PROPOSED CHANGE OF DUTIES/RETURN TO WORK
PLANS
- Ms
Karalenko’s claim for compensation refers to her being “pushed to
change RTW3 to RTW Plan 4”. The Return to
Work Plan No.3 specified that
suitable duties for Ms Karalenko were “self paced typing” and
“making phone calls”
in the Compliance area with her daily hours
gradually increasing with no anticipated change in suitable duties until March
2008.
The plan notes monitoring arrangements and review dates, the latter being
fortnightly after 19 December 2007.
- Meetings
were held on 9 and 15 January 2008 with Ms Karalenko to discuss her return to
work plans, that is, her duties. Ms Rodrigues
attached notes she made at each
of these meetings to her statement. On each occasion Ms Rodrigues has noted the
participation of
a union representative who acted on Ms Karalenko’s behalf
and who according to Ms Karalenko “saved her life”.
The other
attendees at the first meeting were noted as Ms Meris, Ms Aurisch, Ms McKenzie,
and a rehabilitation consultant. Ms Meris
also attended the meeting on 15
January 2008 according to Ms Rodrigues’s notes.
- At
the time of the meetings Return to Work Plan No.3 was current. However, Return
to Work Plan No.4 had been prepared and following
the first meeting an amended
version was prepared. The Return to Work Plan No.4 dated 8 January 2008 listed
suitable duties as:
Reception area (1 hour)
- taking phone calls and transferring to appropriate sections
- after 30 minutes, have a 5 minute stretch break
Voice recognition training (2 hours)
- self paced workload
- after 45 minutes, have a 5 minute stretch break at workstation
Compliance area (3 hours)
- self paced typing
- making phone calls
- after 45 minutes, have a 5 minute stretch break at
workstation
- Ms
Rodrigues said that because Ms Karalenko’s customer service role entailed
keyboard and mouse work, she had suggested the
use of voice computer typing
(“Dragon”). Ms Karalenko said she did not want to use Dragon
because she thought it would
not work with her accent. Ms Rodrigues said Ms
Karalenko was encouraged to trial it. Ms Aurisch agreed that Ms Karalenko had
been
hesitant about the use of Dragon because of her accent, and that they, as
managers, considered it satisfactory that it just be trialed.
Ms Meris, as
Rehabilitation Case Manager, also agreed to the trial.
- Ms
Karalenko said she strongly objected to the change in her duties. Ms Karalenko
told me she was happy to do reception duties, but
did not want to work on the
phone because of her emotional state.
- Ms
Markoska said in her statement that, over the months she had been Ms
Karalenko’s team leader, she found her very difficult
to manage and that
she didn’t like change and would question every change, and needed to be
supervised closely. She liked
doing simple things; but as she had a high pay
rate she needed to be doing more substantive tasks.
- Ms
Karalenko also objected on the basis that Centrelink changed her return to work
plan without her treating doctor’s approval.

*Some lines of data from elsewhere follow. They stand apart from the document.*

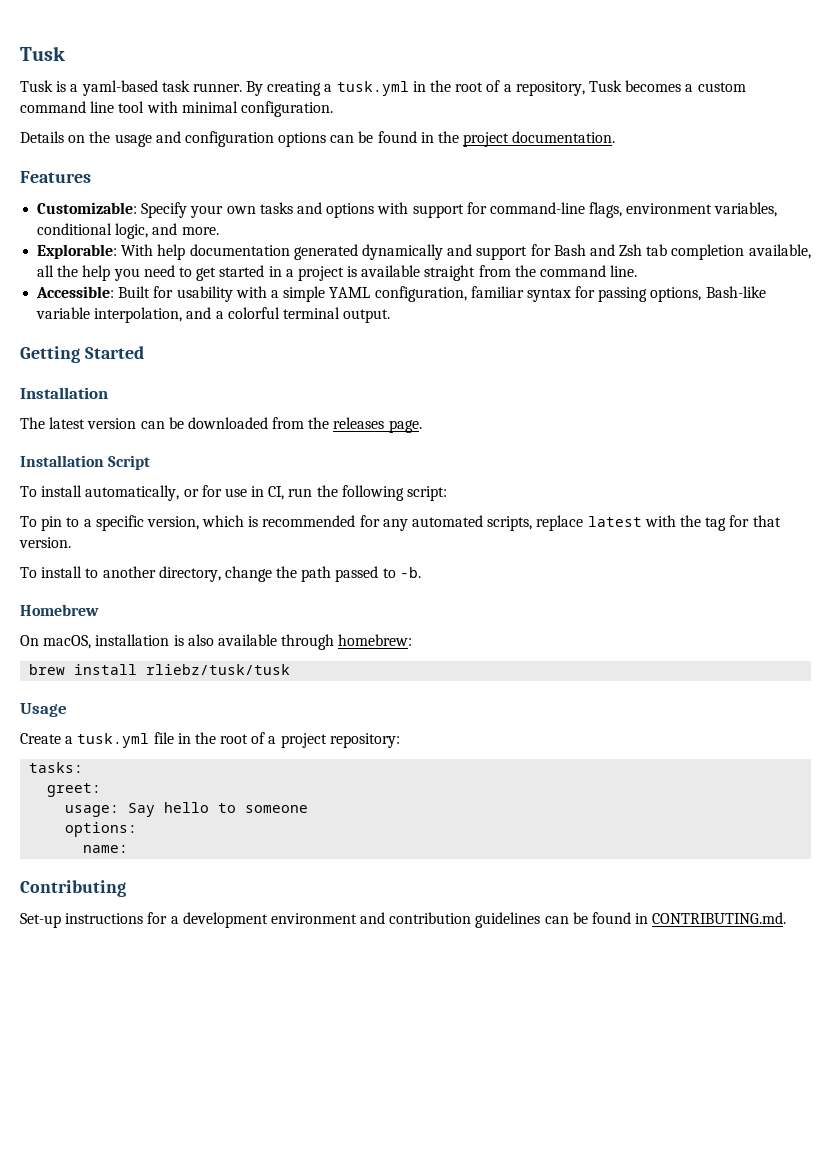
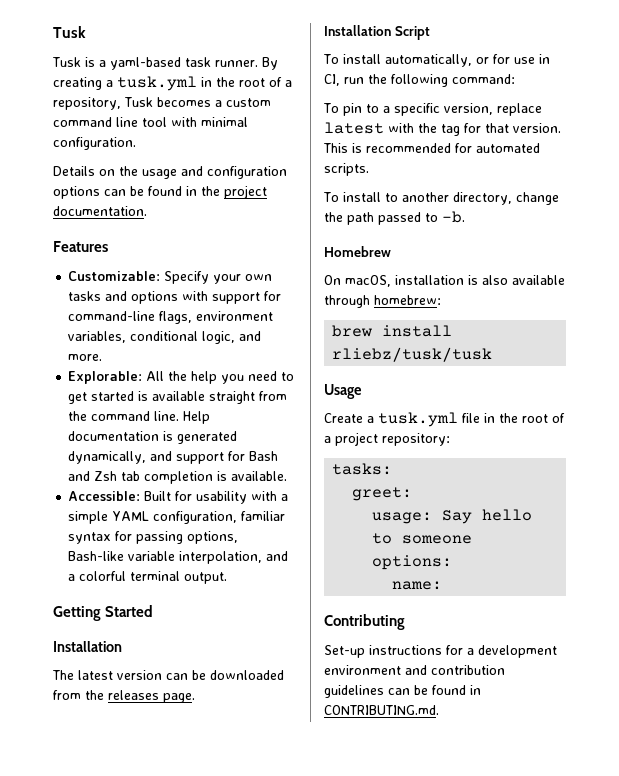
[121,244,443,260] With help documentation generated dynamically -> [146,371,295,384] [68,391,288,404] [68,411,211,424] [68,431,238,444] [68,451,147,464] All the help you need to get started is available straight from the command line. Help documentation is generated dynamically,
[748,244,811,259] [37,265,638,281] available, all the help you need to get started in a project is available straight from the command line. -> [217,471,288,481] is available.
[407,486,448,501] script: -> [452,74,515,84] command:
[202,515,533,531] which is recommended for any automated scripts, -> (493, 109) none
(71, 542) none -> [323,143,540,153] [324,163,369,176] This is recommended for automated scripts.

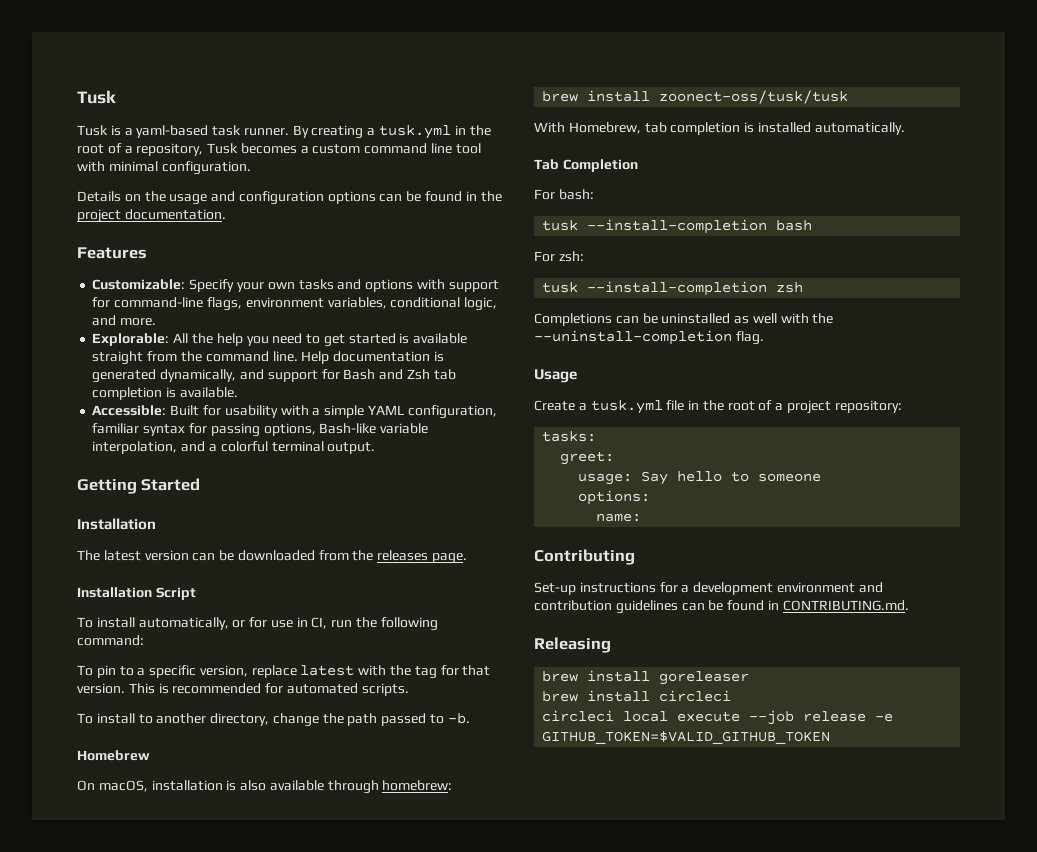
[332,347,493,362] rliebz/tusk/tusk -> [659,90,849,104] [534,122,905,135] [534,159,638,172] [534,189,594,200] [542,219,813,234] [534,251,584,262] [542,281,804,296] [534,313,834,326] [534,330,764,345] zoonect-oss/tusk/tusk // With Homebrew, tab completion is installed automatically. // Tab Completion // For bash: // tusk --install-completion bash // For zsh: // tusk --install-completion zsh // Completions can be uninstalled as well with the --uninstall-completion flag.
(439, 710) none -> [534,637,611,653] [542,670,750,685] [542,690,732,702] [542,710,894,725] [542,731,831,744] // Releasing // brew install goreleaser // brew install circleci // circleci local execute --job release -e GITHUB_TOKEN=$VALID_GITHUB_TOKEN

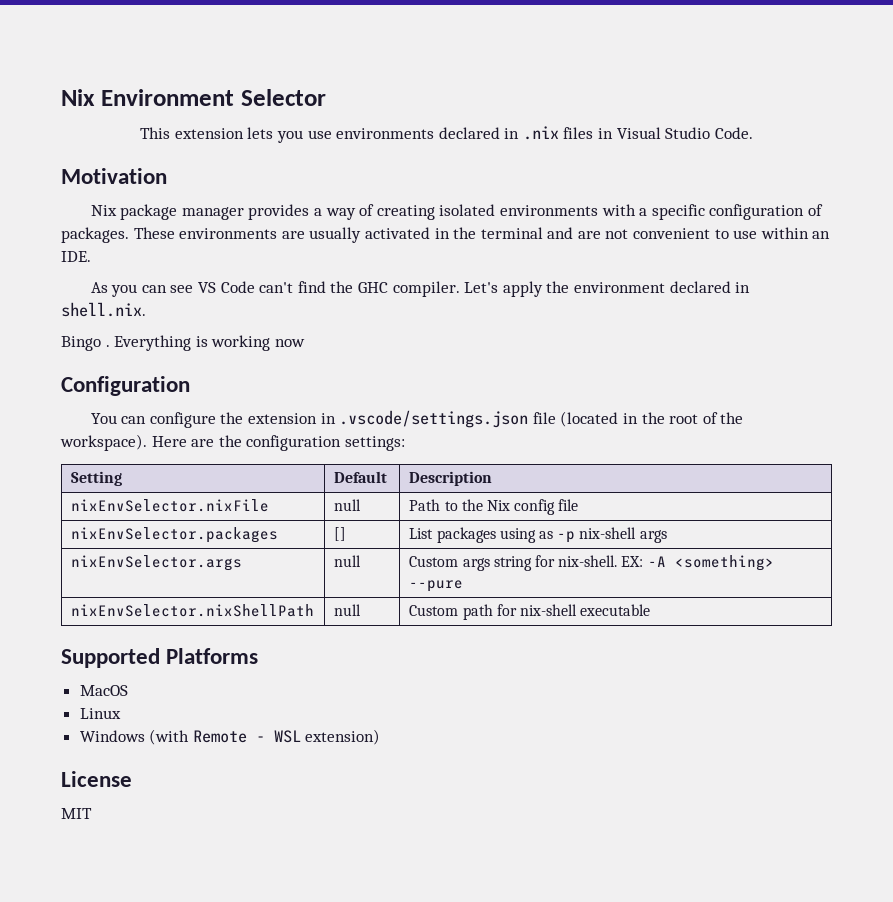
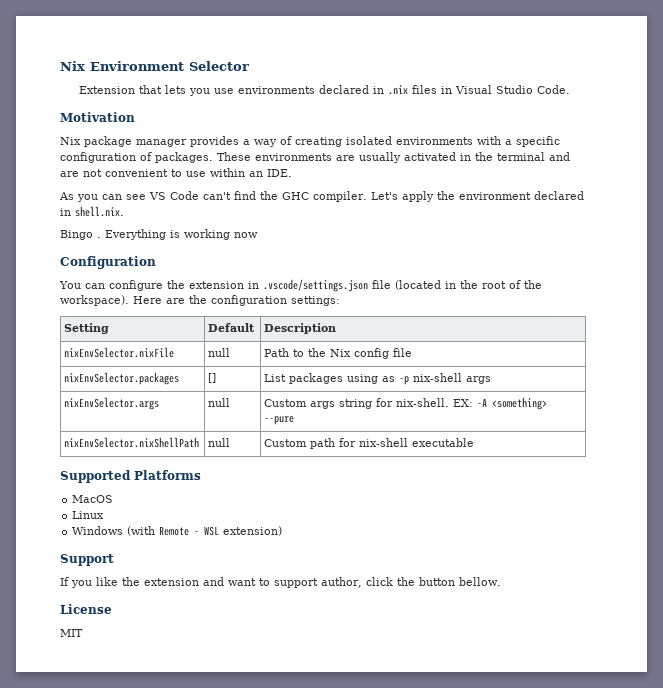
[140,127,244,139] This extension -> [78,85,162,94] Extension that
(381, 737) none -> [60,554,114,566] [60,577,501,588] // Support // If you like the extension and want to support author, click the button bellow.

She said her doctor made no
reference to the use of Dragon and recommended when she took breaks she should
do so away from her workstation.
As a result, Ms Rodrigues arranged for Ms
Karalenko to be placed in a team pending approval from her general
practitioner.
- Ms
Karalenko said that she “felt very stressed and was feeling suicidal after
this situation,” which I understood to mean
the proposed change to her
work.
MS KARALENKO INFORMED MS MCKENZIE WAS GOING TO BE HER
NEW TEAM LEADER
- Ms
Karalenko learnt that Ms McKenzie was to become her Team Leader at the meeting
held on 9 January 2008. She said she strongly objected.
- Ms
Karalenko indicated that her feelings of anxiety “intensified”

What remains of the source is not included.